→ **Required work**: Your answer must match the records word for word and contain no pictures.
--- Provided data ---
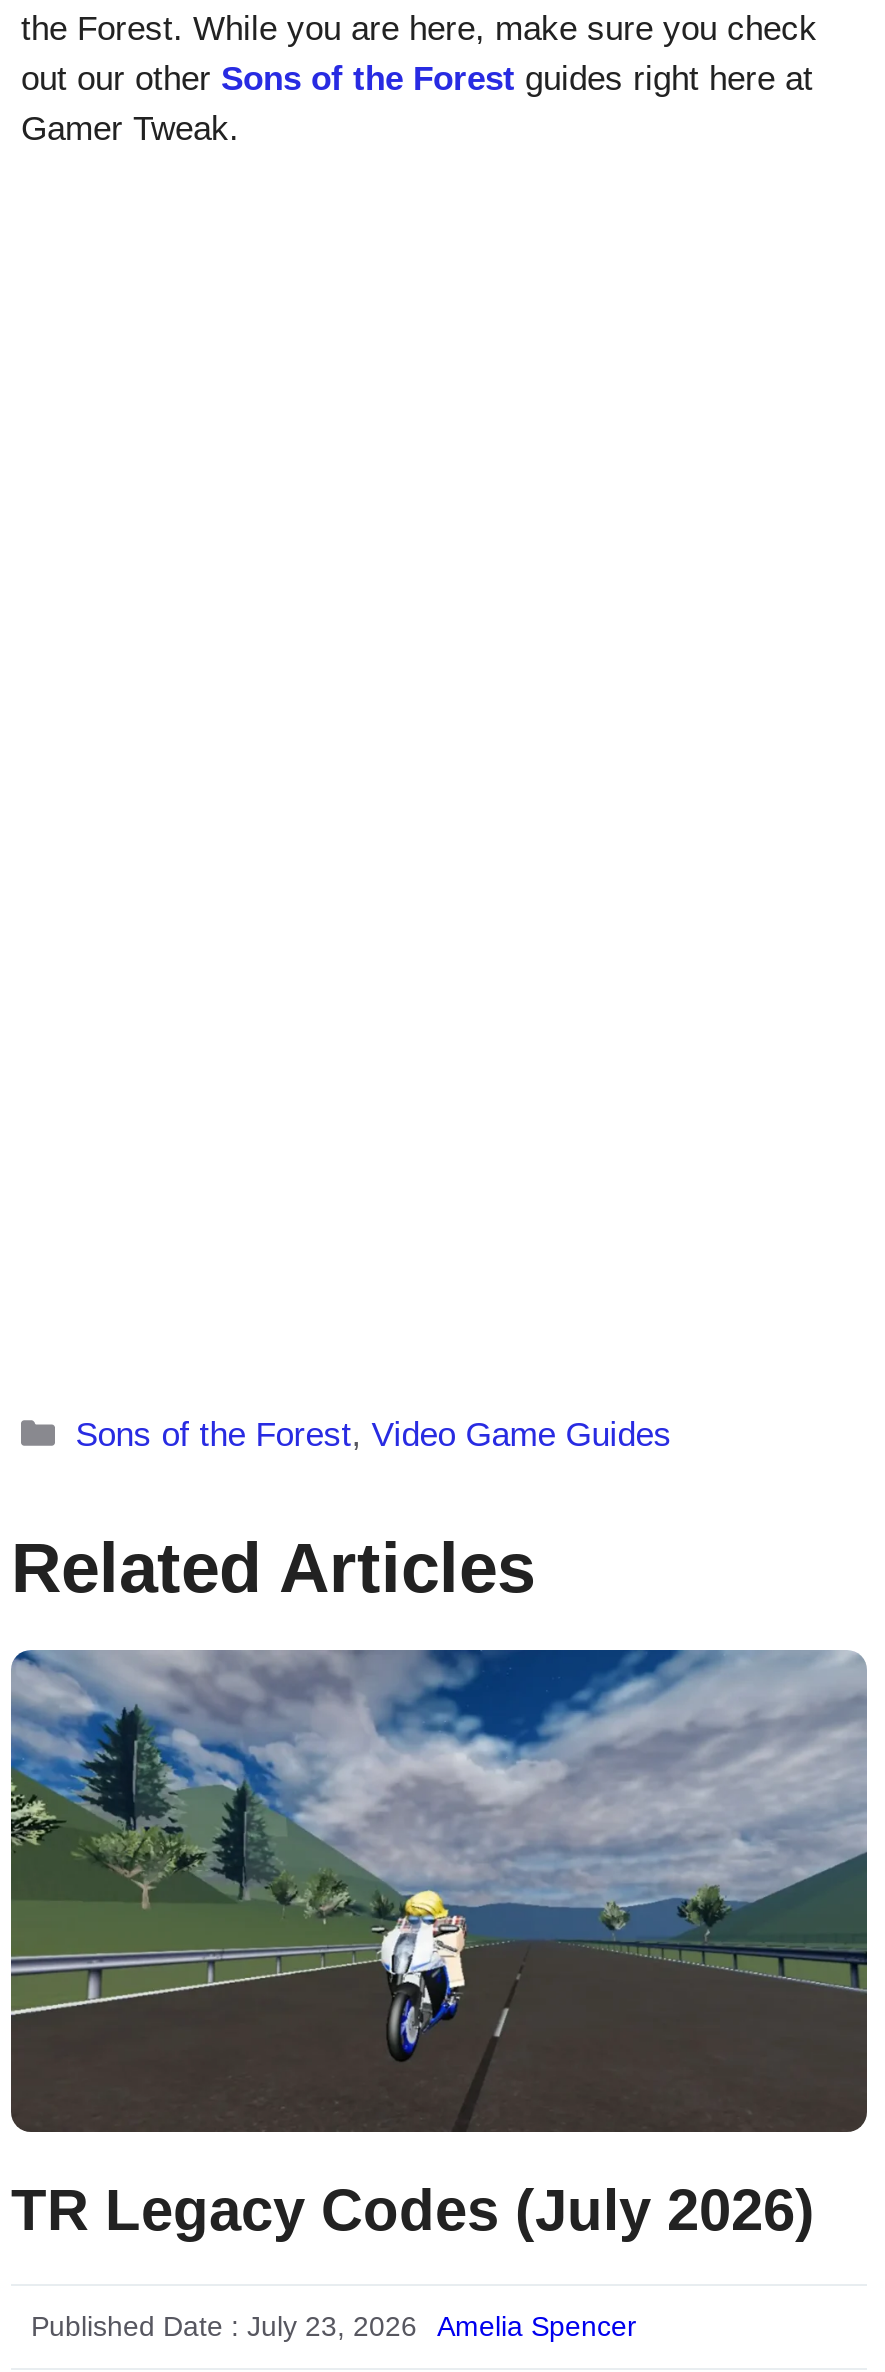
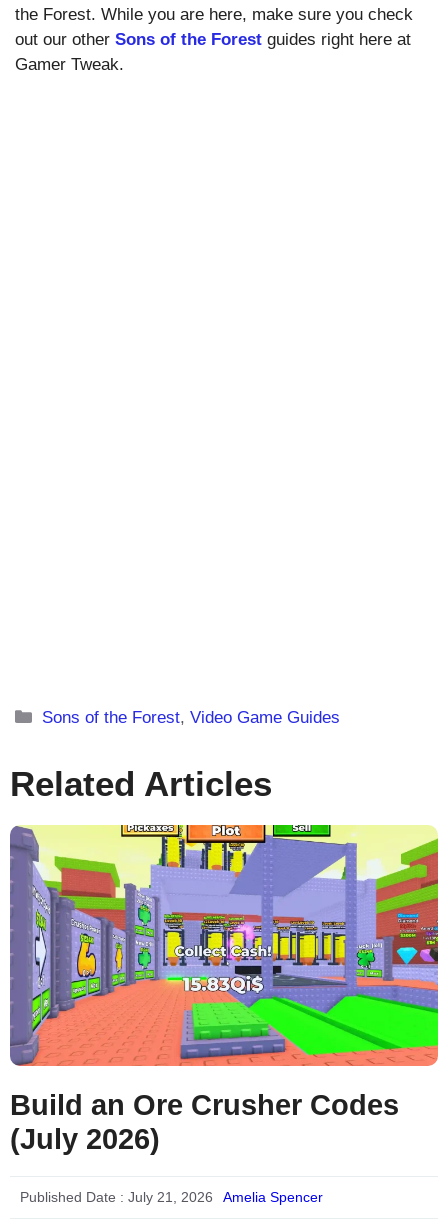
[9,1648,869,2241] [image] | TR Legacy Codes (July 2026) -> [9,824,439,1155] [image] | Build an Ore Crusher Codes | (July 2026)
[31,2309,417,2341] Published Date : July 23, 2026 -> [20,1189,213,1205] Published Date : July 21, 2026

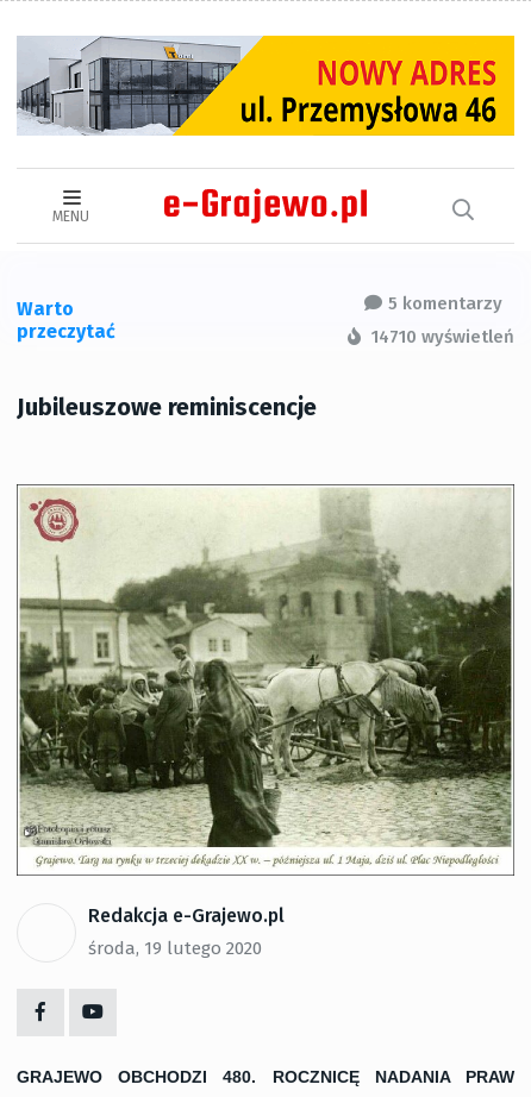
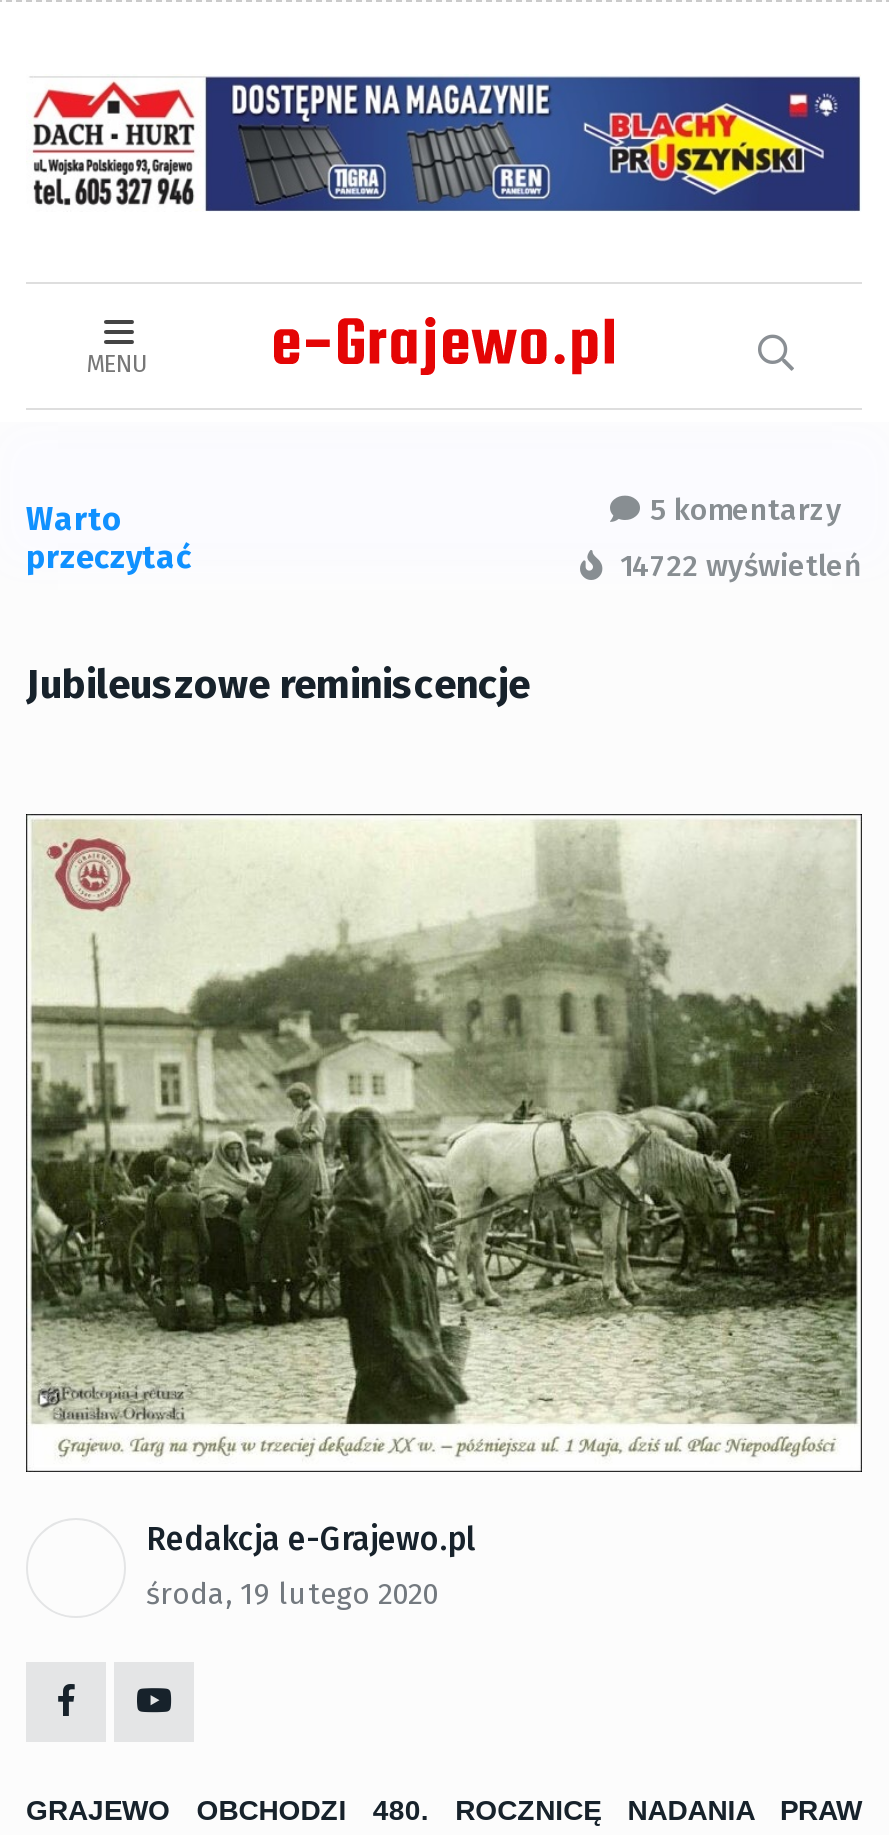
[15,35,516,137] [image] -> [26,60,862,228] [image]
[367,326,514,347] 14710 wyświetleń -> [612,548,862,584] 14722 wyświetleń

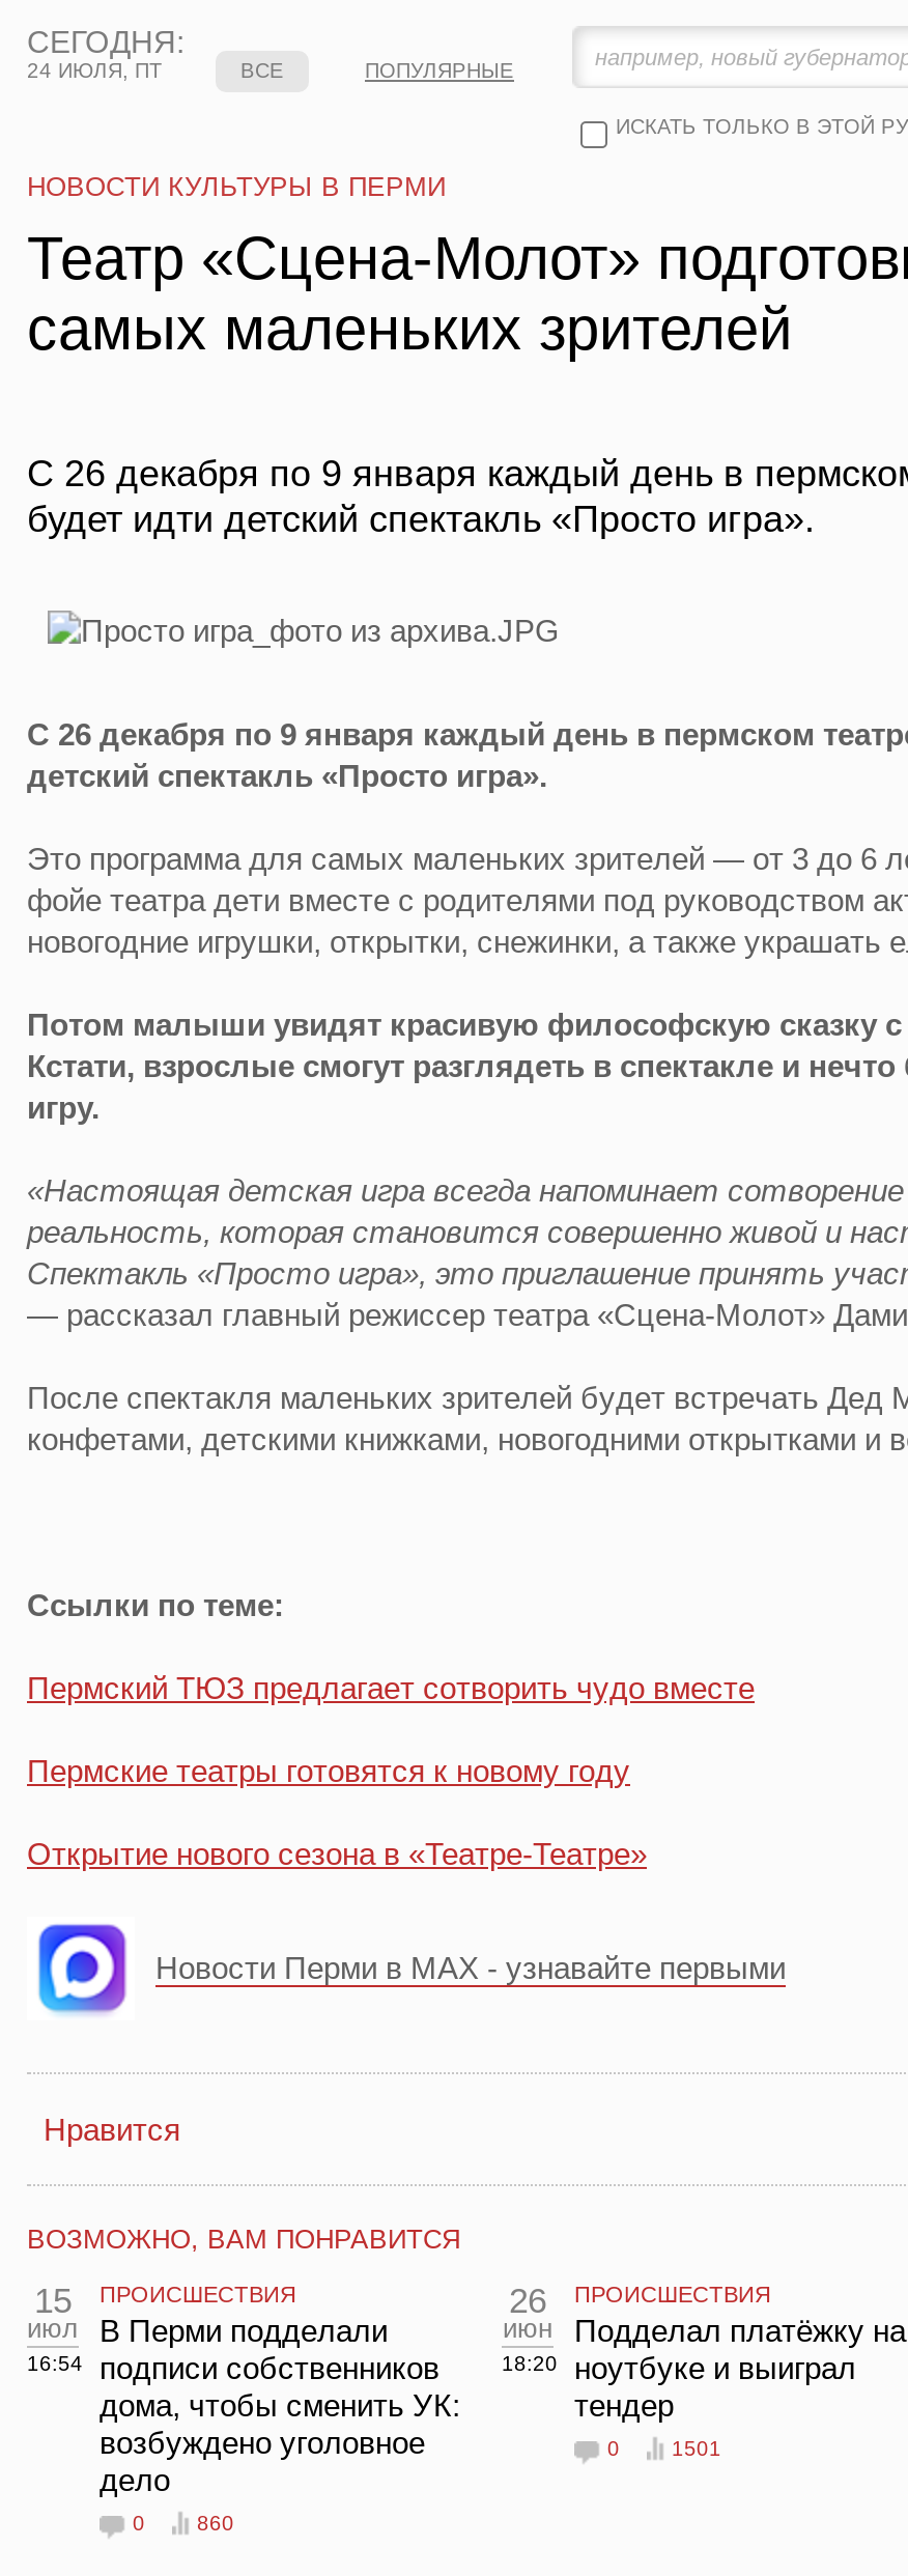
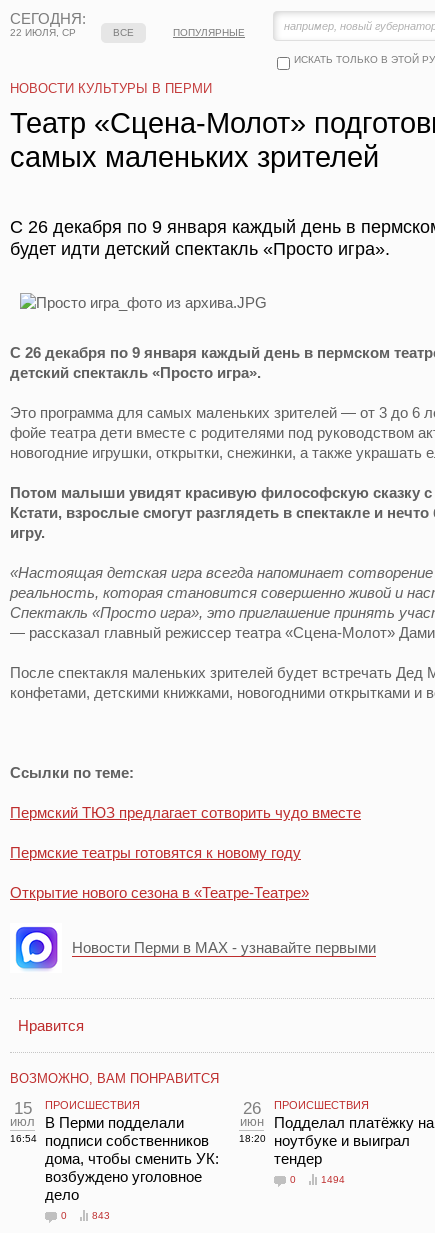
[27,59,162,82] 24 ИЮЛЯ, ПТ -> [10,27,76,38] 22 ИЮЛЯ, СР
[672,2437,721,2460] 1501 -> [321,1174,345,1185] 1494
[197,2512,234,2535] 860 -> [92,1210,110,1221] 843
---
→ **Response for this exercise**:
[9,1648,869,2241] [image] | TR Legacy Codes (July 2026) -> [9,824,439,1155] [image] | Build an Ore Crusher Codes | (July 2026)
[31,2309,417,2341] Published Date : July 23, 2026 -> [20,1189,213,1205] Published Date : July 21, 2026

[15,35,516,137] [image] -> [26,60,862,228] [image]
[367,326,514,347] 14710 wyświetleń -> [612,548,862,584] 14722 wyświetleń

[27,59,162,82] 24 ИЮЛЯ, ПТ -> [10,27,76,38] 22 ИЮЛЯ, СР
[672,2437,721,2460] 1501 -> [321,1174,345,1185] 1494
[197,2512,234,2535] 860 -> [92,1210,110,1221] 843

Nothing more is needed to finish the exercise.